Economic growth punctuated with increasing inequality has continued to define Kenya’s socio-economic narrative.
Having played a critical role in steering the development of the Sustainable Development Goals (SDGs) that are driven by the principle “leave no one behind”, the Government has another golden opportunity to demonstrate leadership to the world as it co-hosts the Global Disability Summit in July with the UK government in London.
Like in many other areas, Kenya has put in place progressive policy and legal frameworks with the intention of improving lives of Persons with Disability (PWD).
These for instance include Persons with Disabilities Act of 2003 that among other provisions require; adjustments to public buildings to make them accessible, public transport to be made accessible and infrastructure in general to be more accommodating.
There is also the 5 per cent quarter in employment, public appointment and/or election of persons with disabilities provided for both in the Act and the Constitution.
Implementation of these and many other policy and legal frameworks, however, have been weak.
What, then, is the scale of need? As stakeholders working on disability and the Government convened for the national disability summit on May 22, 2018 ahead of the Global Disability Summit in London, it is now time for us as a country to do some introspection and ask important questions.
Do we really know the number of Kenyan’s living with disability? Do we know where they are?
Are we doing enough to address issues of stigma and discrimination?
What do we need to do to improve implementation of policy and legal frameworks to improve the lives of our fellow citizens living with disability?
To answer all the questions, we must be able to answer the first one.
It is clear that Kenya lacks current and credible data on disability. The 2009 Census estimated the population of persons with disabilities to be 3.5 per cent of the then national population (1.33 million).
An earlier report by the National Council for Population and Development (NCPD) estimated the number at 4.6 of the population in 2007.
In both cases, the figures are much lower than the 15 percent global estimates by the World Health Organization and the World Bank in 2011.
It is notable that the Ministry of Education in collaboration with Kenya Institute of Special Education (KISE) conducted a survey in 2017 that indicates that 1, 901, 943 children with disabilities are in the school system.
The report pegs the number of those out of school and needing to be in school at 587,289.
Kenya really needs to do more to improve the lives of PWDs.
At the very minimum, the government and relevant agencies must put in place a reliable, timely and appropriate data and information system that can guarantee regular updates of data on PWD to inform policy formulation, development planning, service delivery and participation of PWDs (including Children with Disabilities) in national development.

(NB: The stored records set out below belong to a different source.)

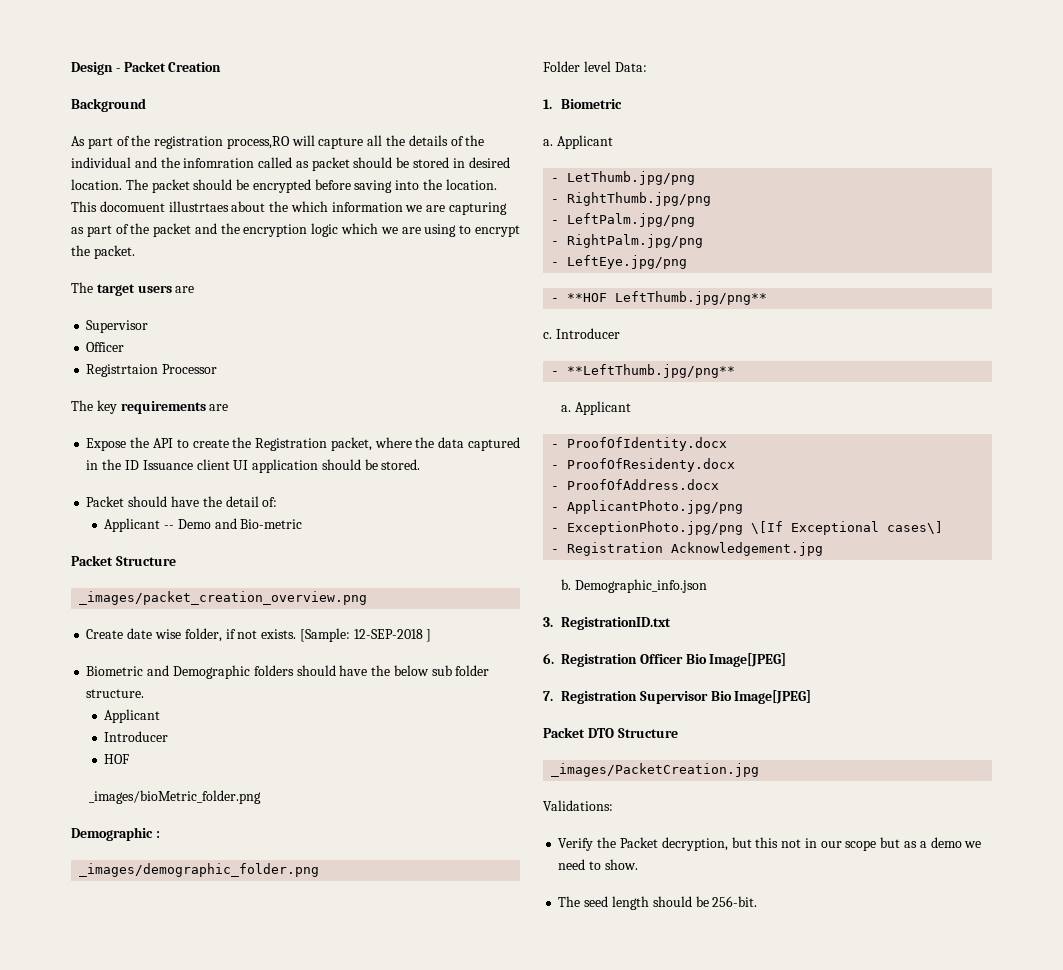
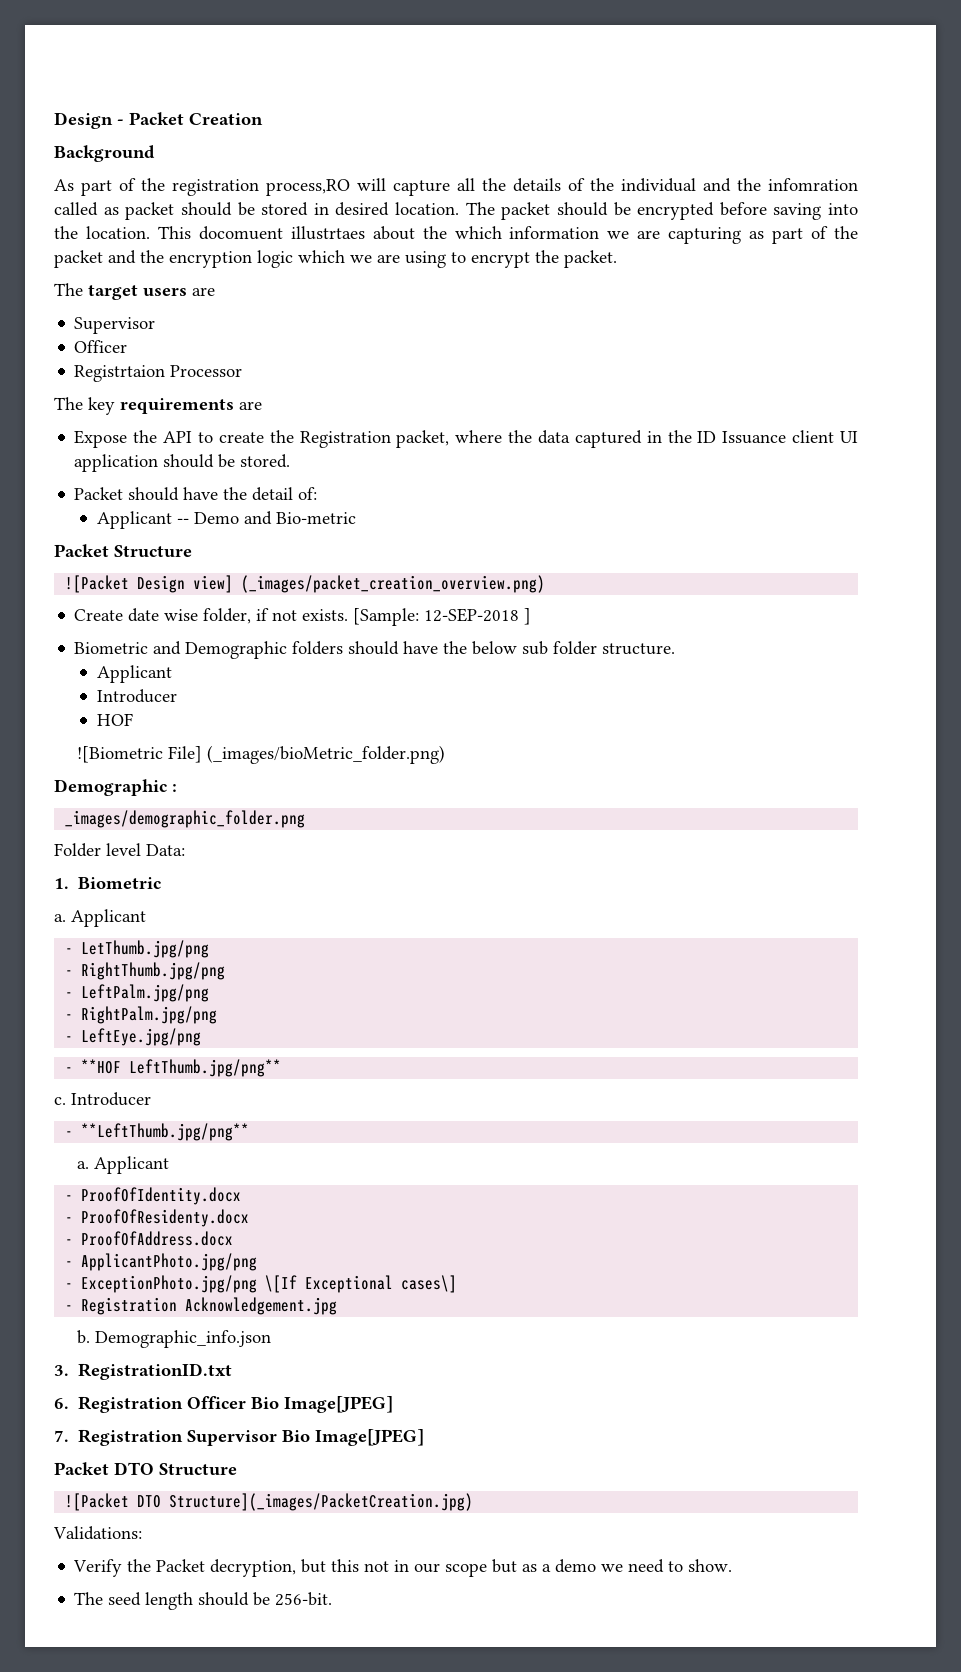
[79,591,368,605] _images/packet_creation_overview.png -> [65,575,546,593] ![Packet Design view] (_images/packet_creation_overview.png)
[88,790,261,804] _images/bioMetric_folder.png -> [76,745,445,764] ![Biometric File] (_images/bioMetric_folder.png)
[551,763,760,777] _images/PacketCreation.jpg -> [65,1493,474,1511] ![Packet DTO Structure](_images/PacketCreation.jpg)

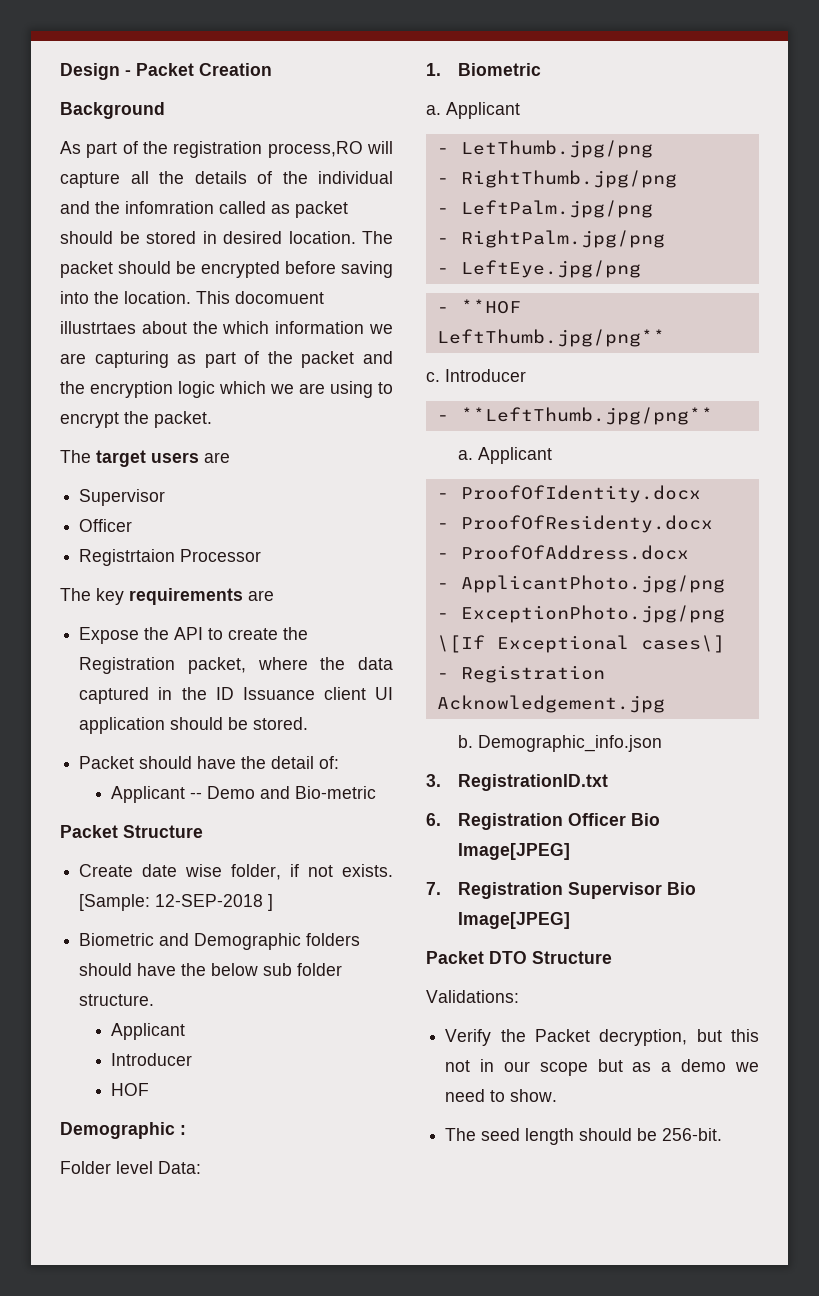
[65,575,546,593] // ![Packet Design view] (_images/packet_creation_overview.png) -> (203, 831) none
[76,745,445,764] // ![Biometric File] (_images/bioMetric_folder.png) -> (150, 1089) none
[65,810,306,828] // _images/demographic_folder.png -> (186, 1130) none
[65,1493,474,1511] // ![Packet DTO Structure](_images/PacketCreation.jpg) -> (612, 957) none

Second, the Government must focus on ensuring effective implementation of policy and legal frameworks that aim at improving lives of those with disabilities.
These require adequate resourcing to support implementation as well as investment in social protection mechanisms for people with disabilities.
Third, for the Government to truly achieve the aspirations for Free Primary Education and Free Day Secondary Education and demonstrate commitment to the right to education for all citizens as envisioned in Article 43 of the Constitution, it must ensure that children with disability enjoy equal rights to education.
Education is key to ensuring that persons with disabilities realise their full human potential and enjoy other rights such as the right to work and employment.
Lastly, all stakeholders must put concerted efforts to fight and overcome widespread stigma and discrimination that affect PWDs differently.
Stigma and discrimination lead to humiliating stereotypes and prejudices.